You could say the road to Juneteenth began in Philly — Cheltenham, to be precise. In 1862, the site of a part of Philly-adjacent Montco called “LaMott” became the site of Camp William Penn, the Civil War’s first military training facility for African American troops from Pennsylvania, New Jersey and Delaware. Troops from Camp William Penn would go on to do many things: Become part of the 178,000 United States Colored Troops (U.S.C.T), which also included AAPI and Indigenous Americans. Battle racism within the military itself, including fighting for and winning equal pay, even if they didn’t win equal promotions.
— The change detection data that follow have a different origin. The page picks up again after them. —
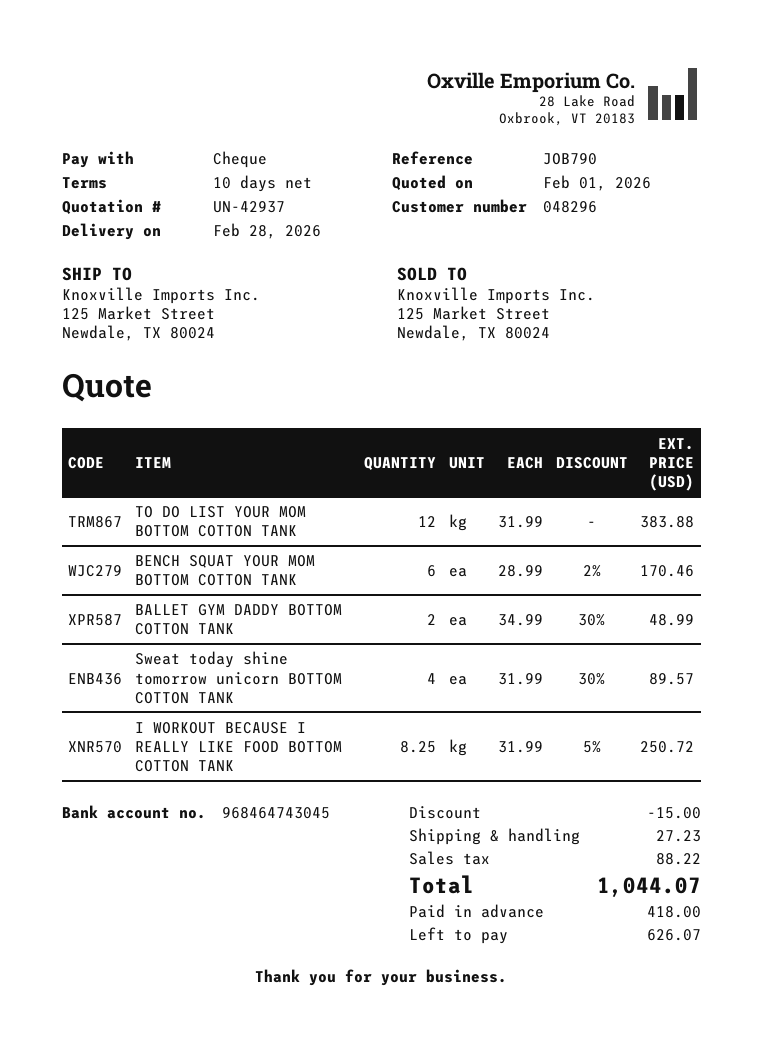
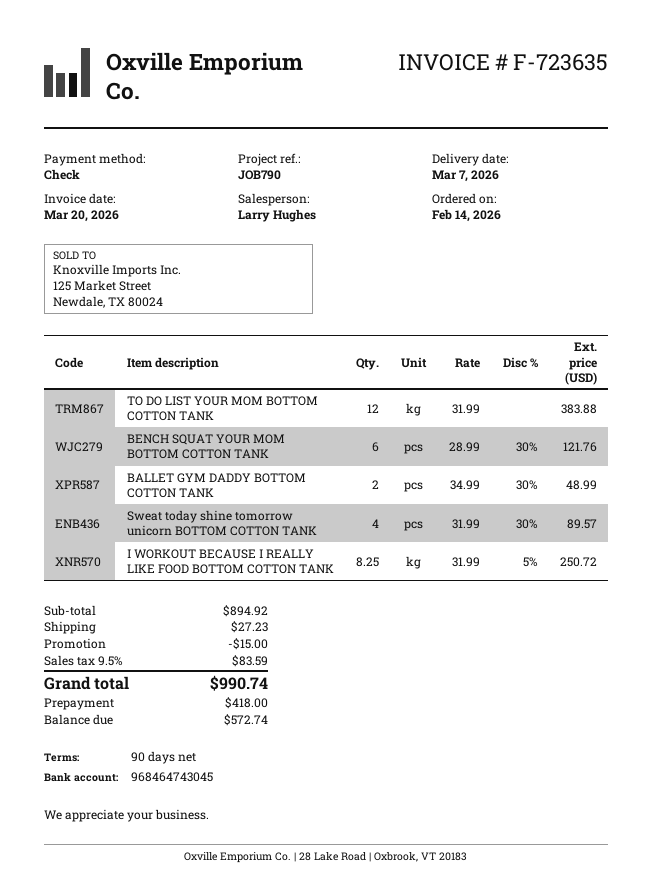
delivery date: 2026-02-28 -> 2026-03-07
payment terms: 10 days -> 90 days
BENCH SQUAT YOUR MOM BOTTOM COTTON TANK: 6 x 28.99 - 2% = 170.46 -> 6 x 28.99 - 30% = 121.76
tax: 88.22 -> 83.59
total: 1044.07 -> 990.74
balance: 626.07 -> 572.74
These troops would die at much higher rates than their White counterparts. They’d also comprise the 22nd infantry, the soldiers who captured Abraham Lincoln’s assassins — and marched from previously seceded state to state to announce the end of slavery. Their last stop: Galveston, Texas, where, two-and-a-half months after the Civil War had ended, on June 19, 1865, their regiment of 2,000 bore the news to the very last enslaved African Americans. In other words, 2,000 men who fought for their own freedom got to deliver the good news to their people — establishing Juneteenth.

What is Juneteenth?

Juneteenth is Black Americans’ — and Black Philadelphians’ — independence day. It’s a reminder that we were not complicit in our capture. That everyday we rebelled with our survival. That we took arms for our independence, and we marched home to tell the story. It’s an indication to celebrate our culture, to commemorate our roots. To praise our strength, and creativity. It’s another reason for us to come together, to dance, to laugh and to be joyful.
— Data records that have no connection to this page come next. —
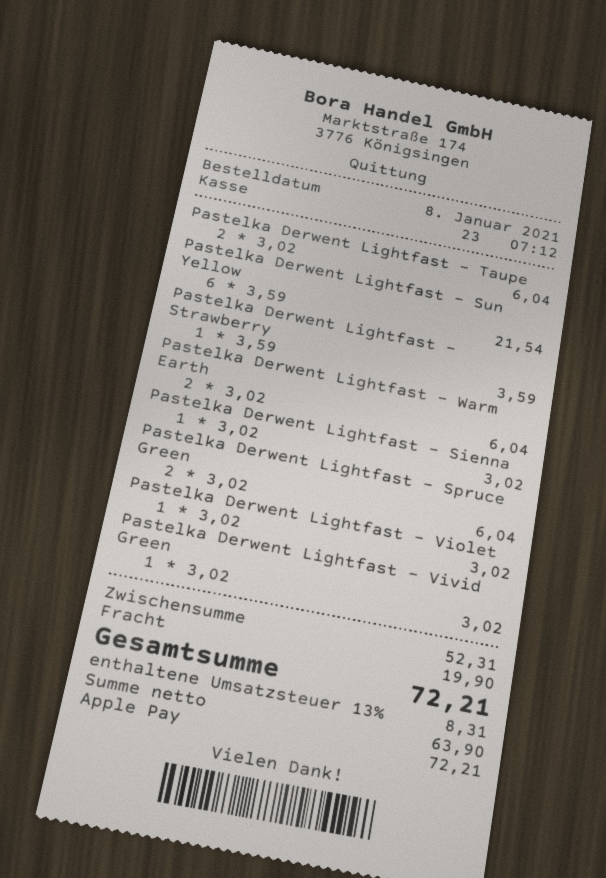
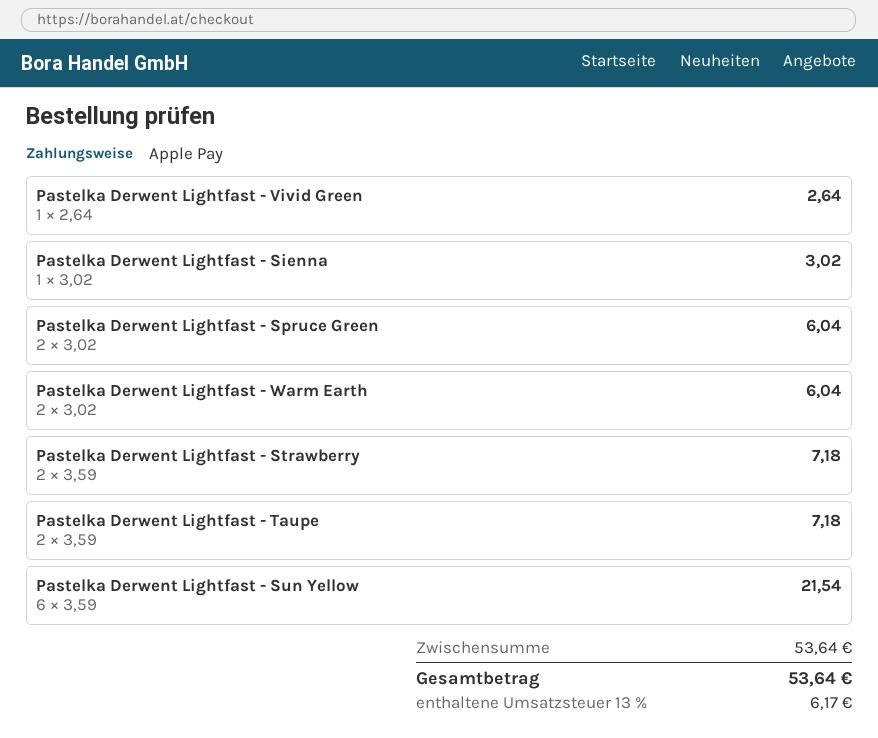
Pastelka Derwent Lightfast - Taupe: 2 x 3.02 = 6.04 -> 2 x 3.59 = 7.18
Pastelka Derwent Lightfast - Strawberry: 1 x 3.59 = 3.59 -> 2 x 3.59 = 7.18
Pastelka Derwent Lightfast - Violet: 1 x 3.02 = 3.02 -> none
Pastelka Derwent Lightfast - Vivid Green: 1 x 3.02 = 3.02 -> 1 x 2.64 = 2.64
subtotal: 52.31 -> 53.64
shipping: 19.90 -> none
tax: 13% = 8.31 -> 13% = 6.17
total: 72.21 -> 53.64

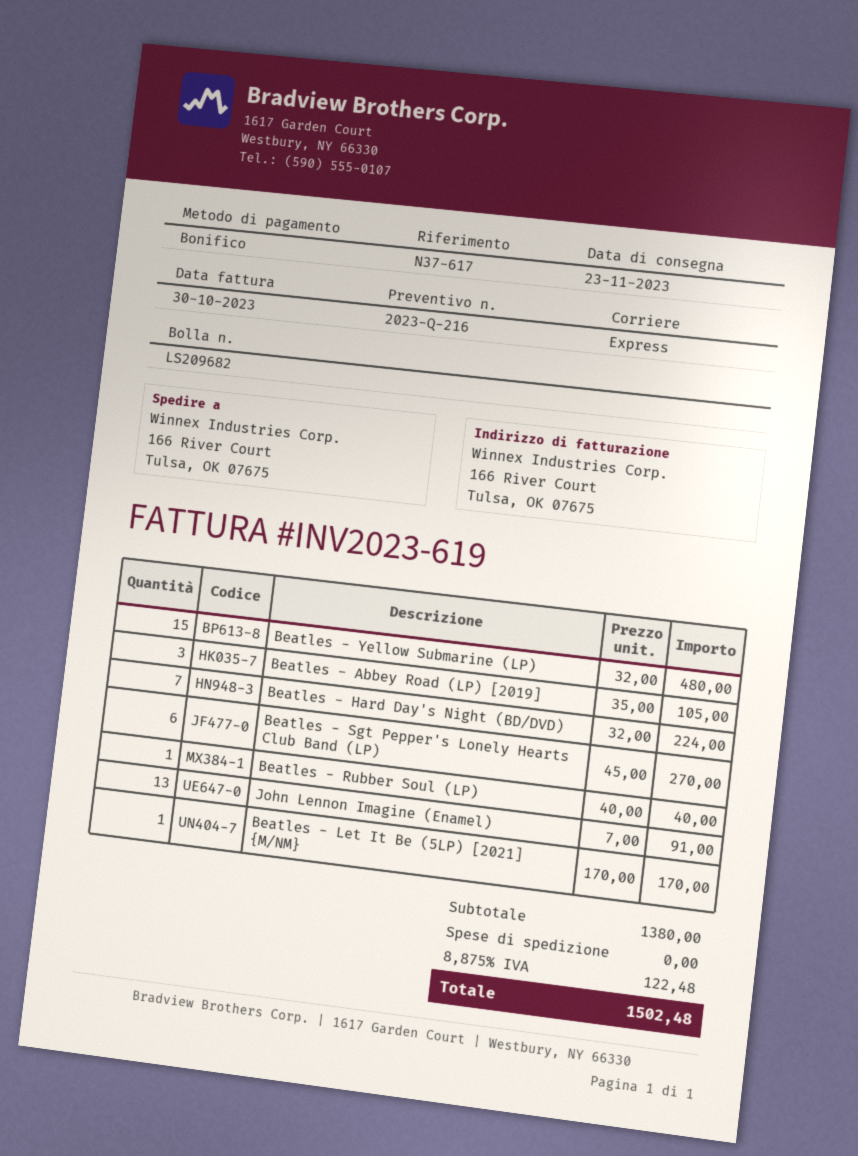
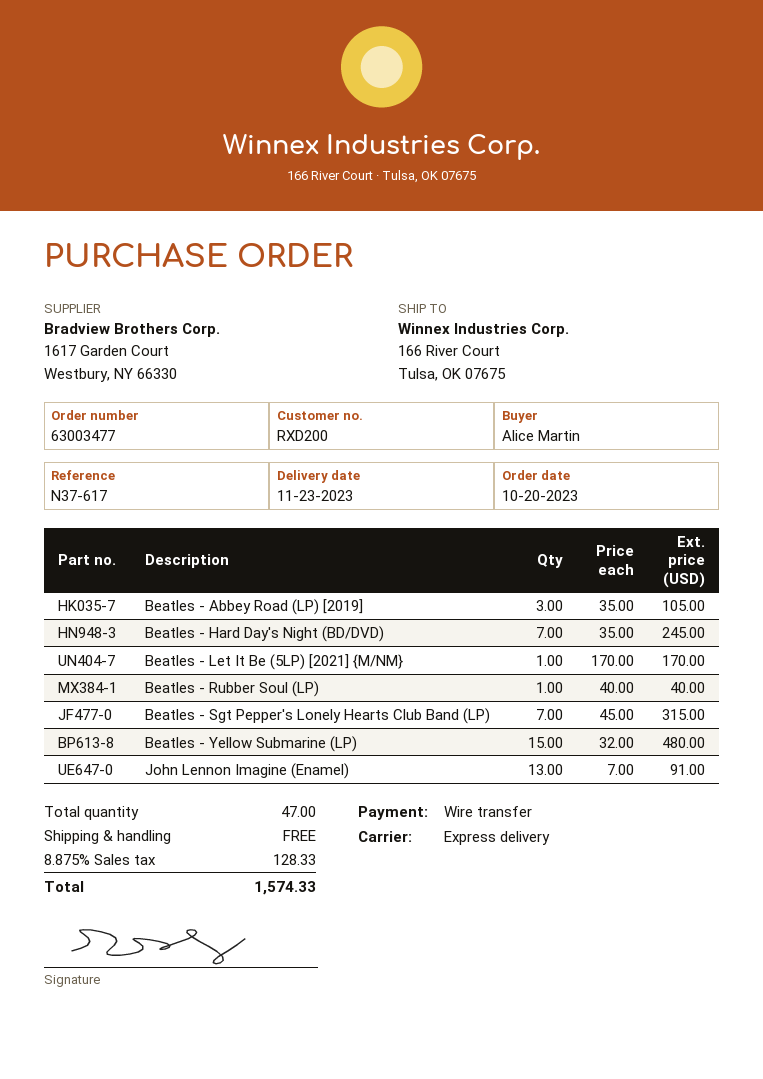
Beatles - Hard Day's Night (BD/DVD): 7 x 32.00 = 224.00 -> 7 x 35.00 = 245.00
Beatles - Sgt Pepper's Lonely Hearts Club Band (LP): 6 x 45.00 = 270.00 -> 7 x 45.00 = 315.00
tax: 8.875% = 122.48 -> 8.875% = 128.33
total: 1502.48 -> 1574.33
In other words, 2,000 men who fought for their own freedom got to deliver the good news to their people.

This Juneteenth, Philadelphians can celebrate all over town, from Old City to Germantown, West Philly to Chestnut Hill. As for me? I’ll be celebrating in my neighborhood, Kingsessing (more on that below). To see my neighbors come together and create something that uplifts our culture, our spirit, and reminds us of where we come from, is so significant. Juneteenth also reminds us of who we are and all of the beautiful intersections of Blackness. To be Black and proud, Black and Queer, Black and outspoken, Black and reserved, to be Black and free — physically, mentally and spiritually.
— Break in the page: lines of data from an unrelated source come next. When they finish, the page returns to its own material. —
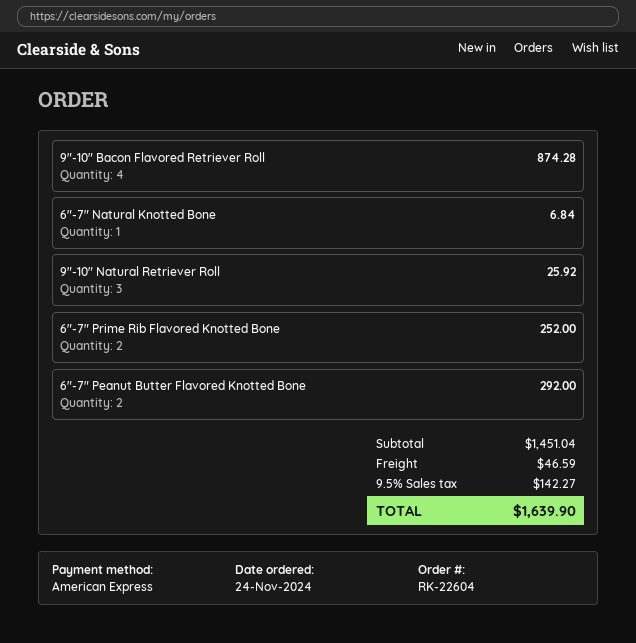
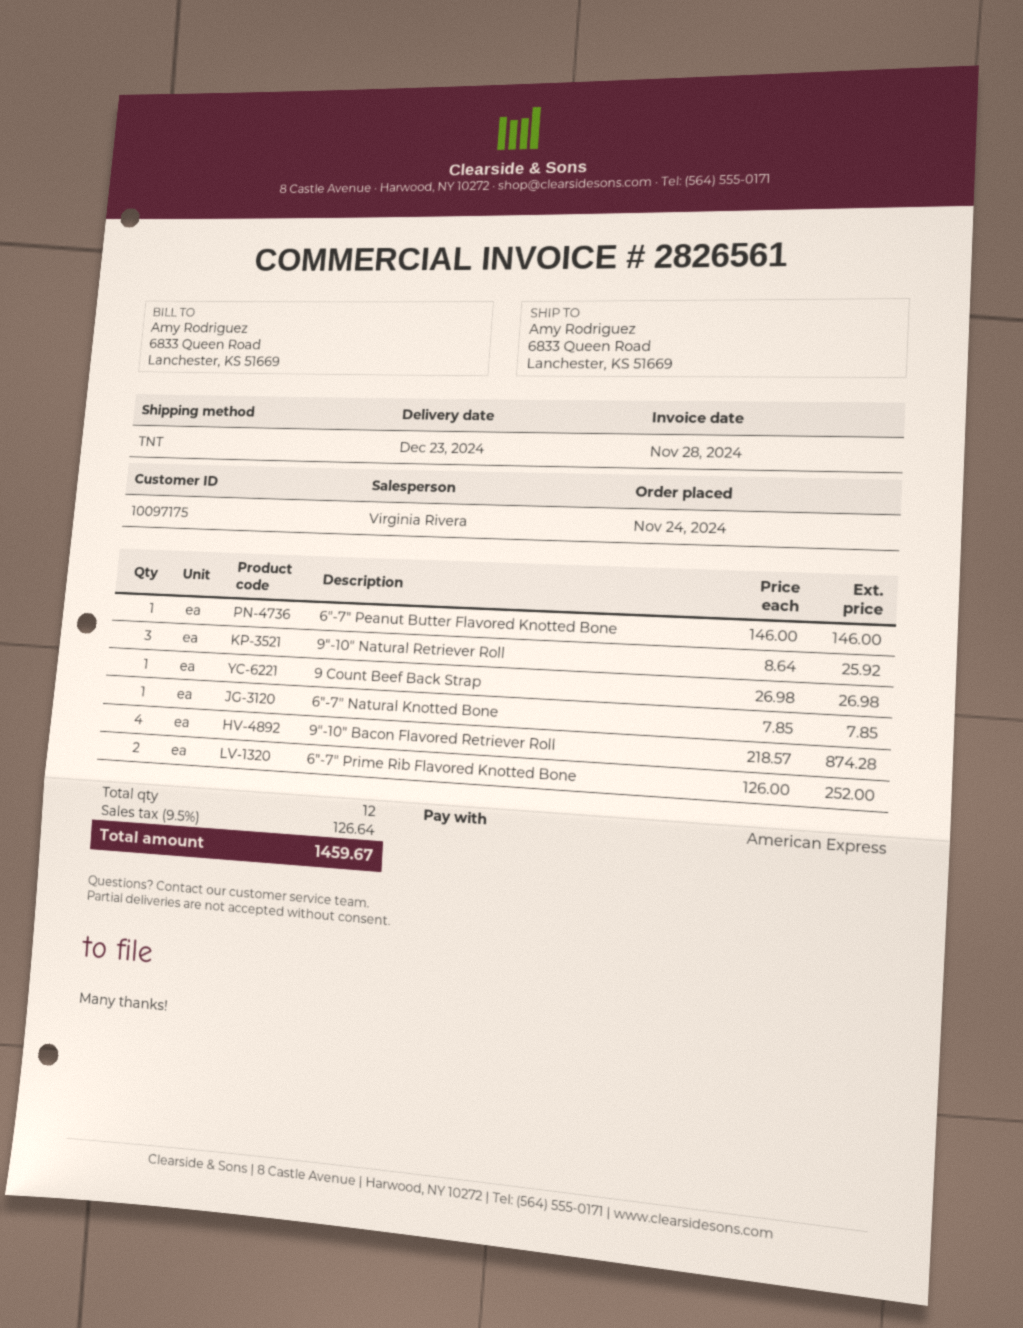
6"-7″ Natural Knotted Bone: 1 for 6.84 -> 1 for 7.85
6"-7" Peanut Butter Flavored Knotted Bone: 2 for 292.00 -> 1 for 146.00
9 Count Beef Back Strap: none -> 1 for 26.98
shipping: 46.59 -> none
tax: 9.5% = 142.27 -> 9.5% = 126.64
total: 1639.90 -> 1459.67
“Juneteenth means freedom for so many people, for so many reasons. I try to get people to understand it’s not a Texas thing, is not a Black thing — it’s freedom for everybody. I’m hoping, eventually, we will celebrate from the 19th of June to the Fourth of July; that would be celebrating freedom.”Ms. Opal Lee, the “Grandmother” of Juneteenth

Juneteenth: from Southwest to all over

In 2020, Khaleef “the Repairationist” Alexander and a group of his friends from high school and college decided they wanted to up their engagement with their Kingsessing community. Members of the group included teachers, event planners, and neighborhood advocates who’d worked on issues and causes within city government, including City Council. They named their group “Millennial Juneteenth” — a shoutout to both their own generation and that of their ancestors.

One goal of Millennial Juneteenth (MJ): Establish a holiday that the youngbouls of Southwest Philly will celebrate for generations to come. “A major point of the event is to just show ourselves that we can be around one another without anything bad happening — because for some reason people think that’s a myth,” says Alexander.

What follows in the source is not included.